Task instructions:
Output the data below exactly, images excluded.

=== Available data ===

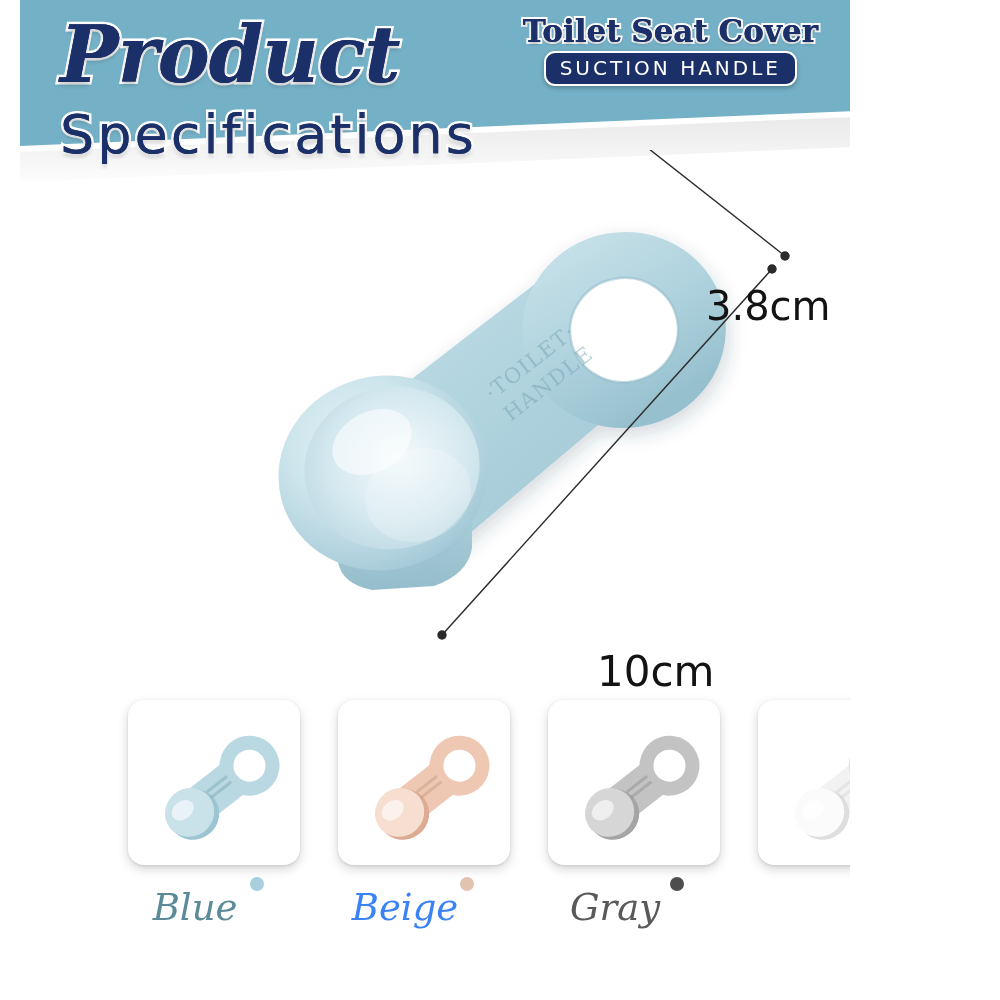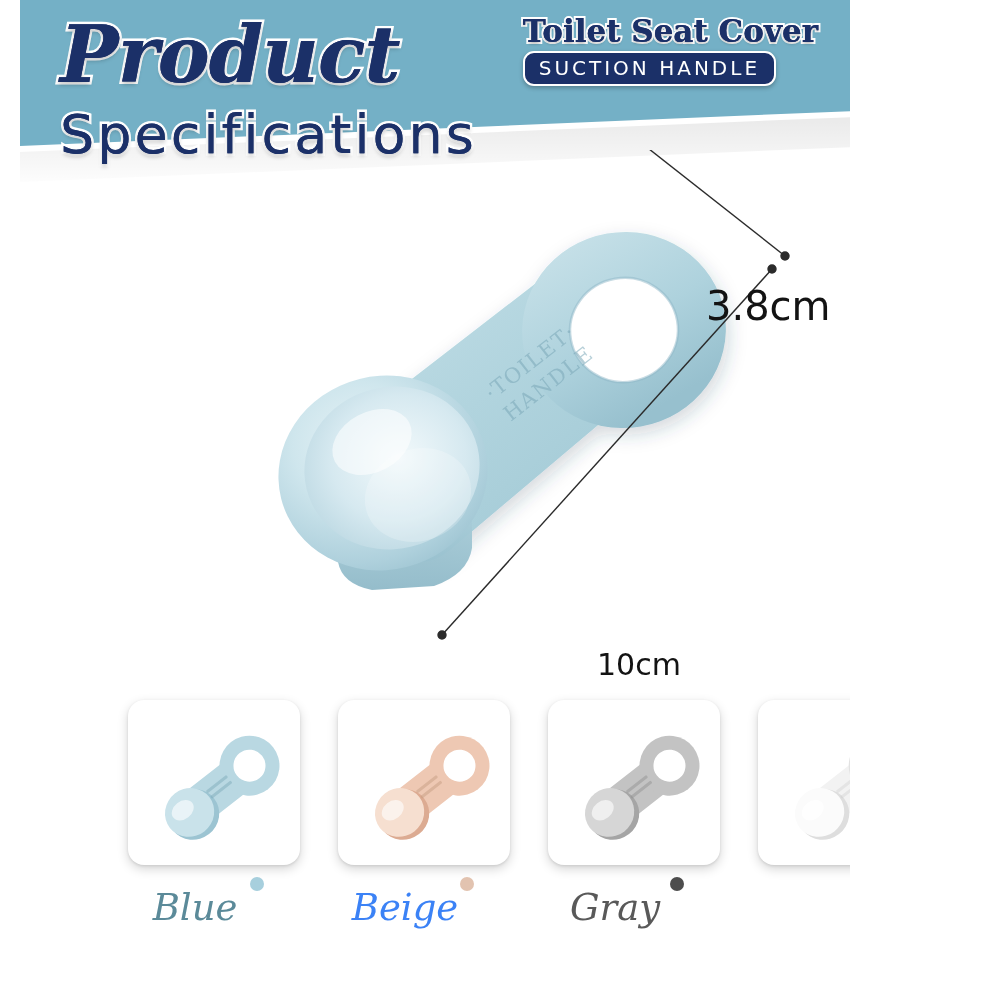--- a/index.html
+++ b/index.html
@@ -157,7 +157,7 @@
   .brand-sub-wrap {
     margin-top: 3px;
     display: flex;
-    justify-content: flex-start;
+    justify-content: center;
   }
   .brand-sub {
     background: #1b3068;

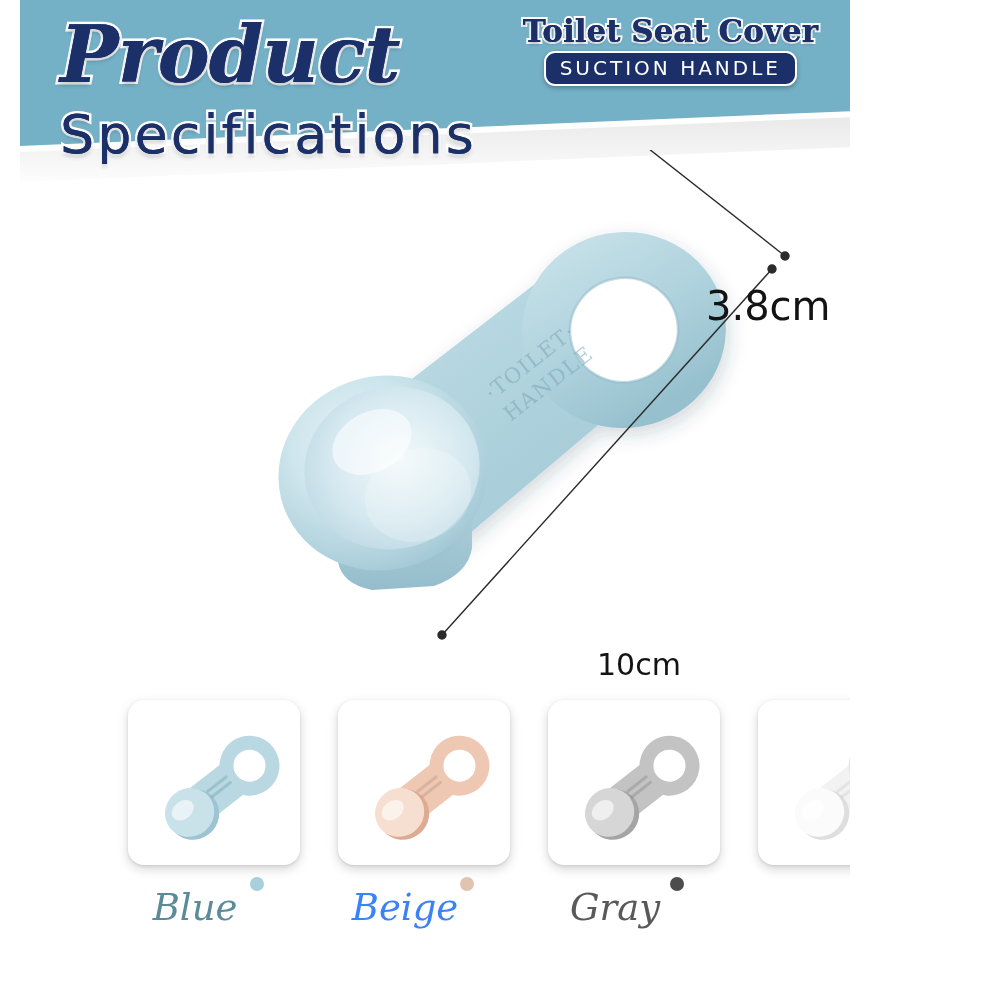--- a/index.html
+++ b/index.html
@@ -192,7 +192,7 @@
     white-space: nowrap;
   }
   .dim-38 { left: 686px; top: 133px; font-size: 40px; }
-  .dim-10 { left: 577px; top: 497px; font-size: 30px; }
+  .dim-10 { left: 577px; top: 497px; font-size: 42px; }
 
   
   .swatches {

===

Answer box:
--- a/index.html
+++ b/index.html
@@ -157,7 +157,7 @@
   .brand-sub-wrap {
     margin-top: 3px;
     display: flex;
-    justify-content: flex-start;
+    justify-content: center;
   }
   .brand-sub {
     background: #1b3068;

--- a/index.html
+++ b/index.html
@@ -192,7 +192,7 @@
     white-space: nowrap;
   }
   .dim-38 { left: 686px; top: 133px; font-size: 40px; }
-  .dim-10 { left: 577px; top: 497px; font-size: 30px; }
+  .dim-10 { left: 577px; top: 497px; font-size: 42px; }
 
   
   .swatches {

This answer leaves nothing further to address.